BEGIN Available records

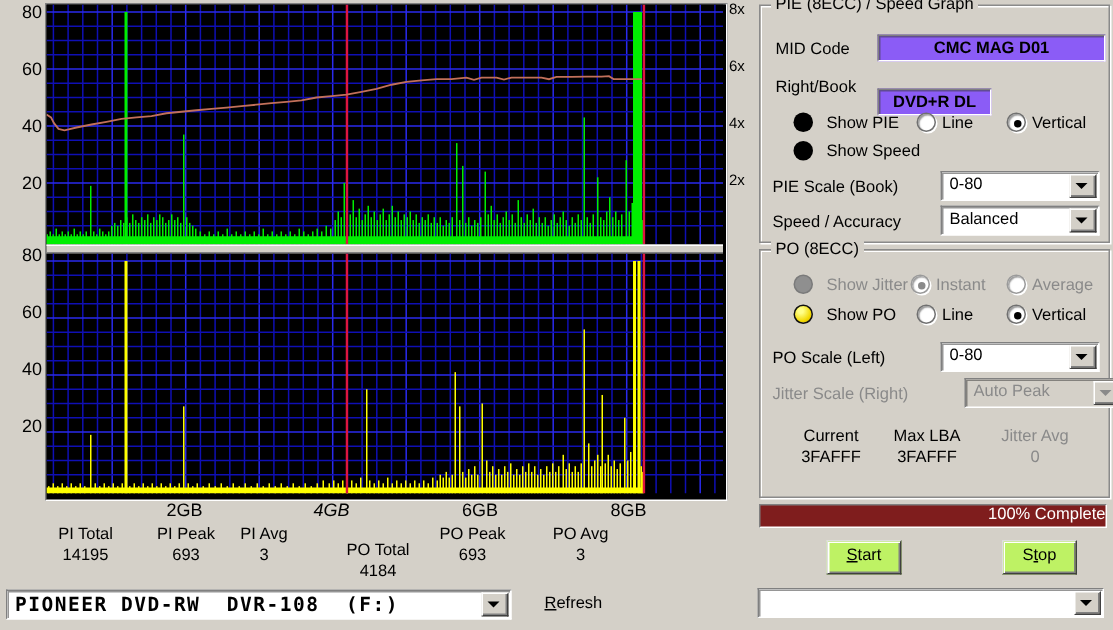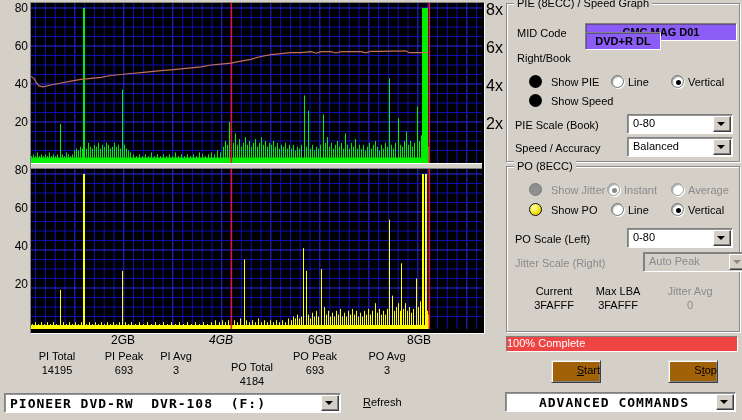--- a/index.html
+++ b/index.html
@@ -12,7 +12,7 @@
   #plotbox svg{display:block;}
   #plot-sep{position:absolute;left:0;top:160px;width:451px;height:6px;background:#d4d0c8;border-top:1px solid #ffffff;border-bottom:1px solid #808080;box-sizing:border-box;}
   .ylab{width:26px;text-align:right;font-size:12px;}
-  .ylab-r{width:20px;text-align:left;font-size:16px;}
+  .ylab-r{width:20px;text-align:left;font-size:10px;}
   .xlab{transform:translateX(-50%);font-size:12px;}
 
   

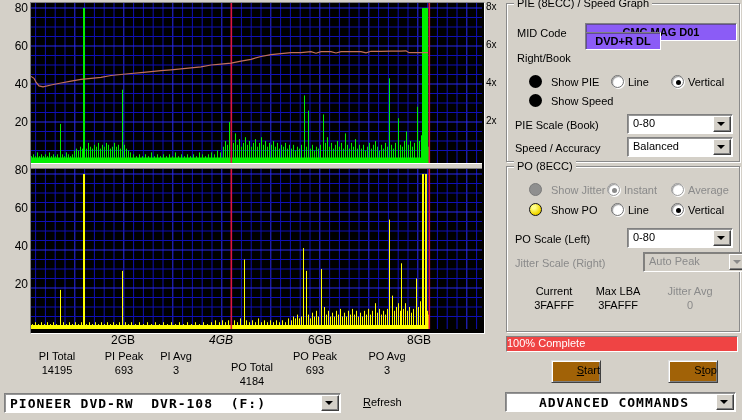--- a/index.html
+++ b/index.html
@@ -577,7 +577,7 @@
       </div>
 
     <div class="abs" style="left:10px;top:48px;">Right/Book</div>
-    <div class="abs sunken" style="left:78px;top:28px;width:74px;height:16px;">
+    <div class="abs sunken" style="left:78px;top:55px;width:74px;height:16px;">
         <div class="fieldtext">DVD+R DL</div>
       </div>
 

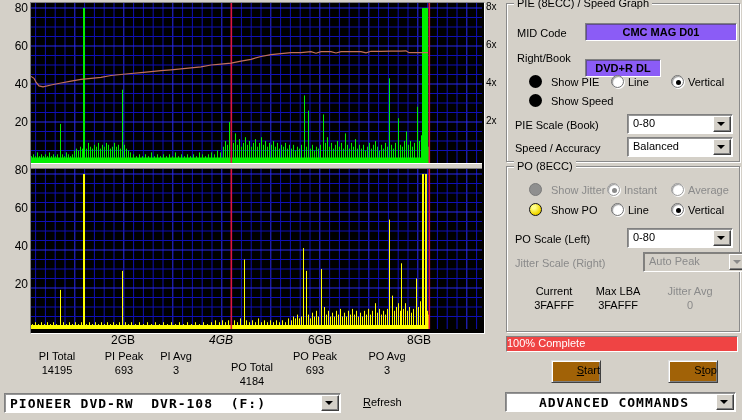--- a/index.html
+++ b/index.html
@@ -46,7 +46,7 @@
   .radio.dis{border-color:#9a9a9a;}
   .radio.dis.on:after{background:#8a8a8a;}
 
-  #progress{background:#ef4444;border:1px solid;border-color:#808080 #ffffff #ffffff #808080;text-align:left;color:#fff;line-height:13px;}
+  #progress{background:#7f1d1d;border:1px solid;border-color:#808080 #ffffff #ffffff #808080;text-align:right;color:#fff;line-height:13px;}
   u{text-decoration:underline;}
 </style>
 </head>

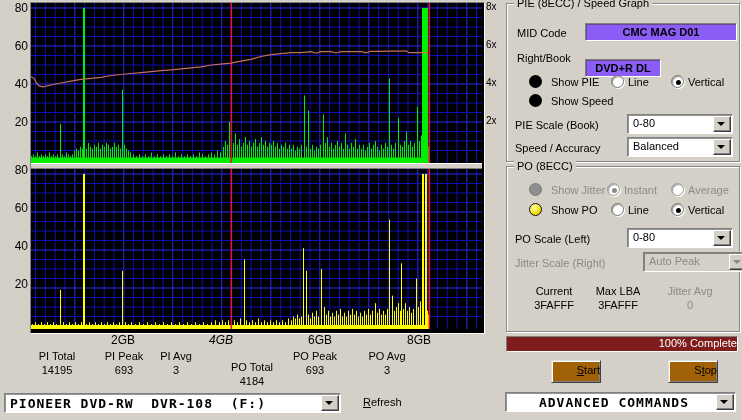--- a/index.html
+++ b/index.html
@@ -22,7 +22,7 @@
   
   .group{border:1px solid #8a8a8a;box-shadow:inset 1px 1px 0 #ffffff,1px 1px 0 #ffffff;}
   .gtitle{position:absolute;top:-7px;left:7px;background:#d4d0c8;padding:0 3px;}
-  .btn{background:#a16207;border:1px solid;border-color:#dfdfdf #404040 #404040 #dfdfdf;box-shadow:inset 1px 1px 0 #ffffff,inset -1px -1px 0 #808080;text-align:right;cursor:default;}
+  .btn{background:#bef264;border:1px solid;border-color:#dfdfdf #404040 #404040 #dfdfdf;box-shadow:inset 1px 1px 0 #ffffff,inset -1px -1px 0 #808080;text-align:center;cursor:default;}
   .btn span{display:block;margin-top:3px;}
   .sunken{background:#8b5cf6;border:1px solid;border-color:#808080 #ffffff #ffffff #808080;box-shadow:inset 1px 1px 0 rgba(64,64,64,.55);font-weight:bold;}
   .fieldtext{position:absolute;left:0;right:0;top:2px;text-align:center;}

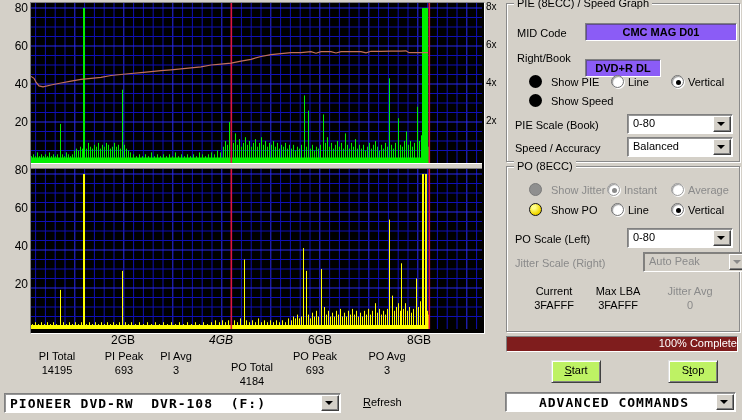--- a/index.html
+++ b/index.html
@@ -661,7 +661,6 @@
     </div>
   <div class="abs" style="left:363px;top:396px;"><span><u>R</u>efresh</span></div>
   <div class="abs combo" style="left:505px;top:392px;width:229px;height:18px;">
-      <div class="ctext mono ctr">ADVANCED COMMANDS</div>
       <div class="cbtn"></div>
     </div>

END Available records

-- Exercise directions --
Where a line of the entries contains the word "height", copy that line.

-- Exercise output --
   #plot-sep{position:absolute;left:0;top:160px;width:451px;height:6px;background:#d4d0c8;border-top:1px solid #ffffff;border-bottom:1px solid #808080;box-sizing:border-box;}
-    <div class="abs sunken" style="left:78px;top:28px;width:74px;height:16px;">
+    <div class="abs sunken" style="left:78px;top:55px;width:74px;height:16px;">
-  #progress{background:#ef4444;border:1px solid;border-color:#808080 #ffffff #ffffff #808080;text-align:left;color:#fff;line-height:13px;}
+  #progress{background:#7f1d1d;border:1px solid;border-color:#808080 #ffffff #ffffff #808080;text-align:right;color:#fff;line-height:13px;}
   <div class="abs combo" style="left:505px;top:392px;width:229px;height:18px;">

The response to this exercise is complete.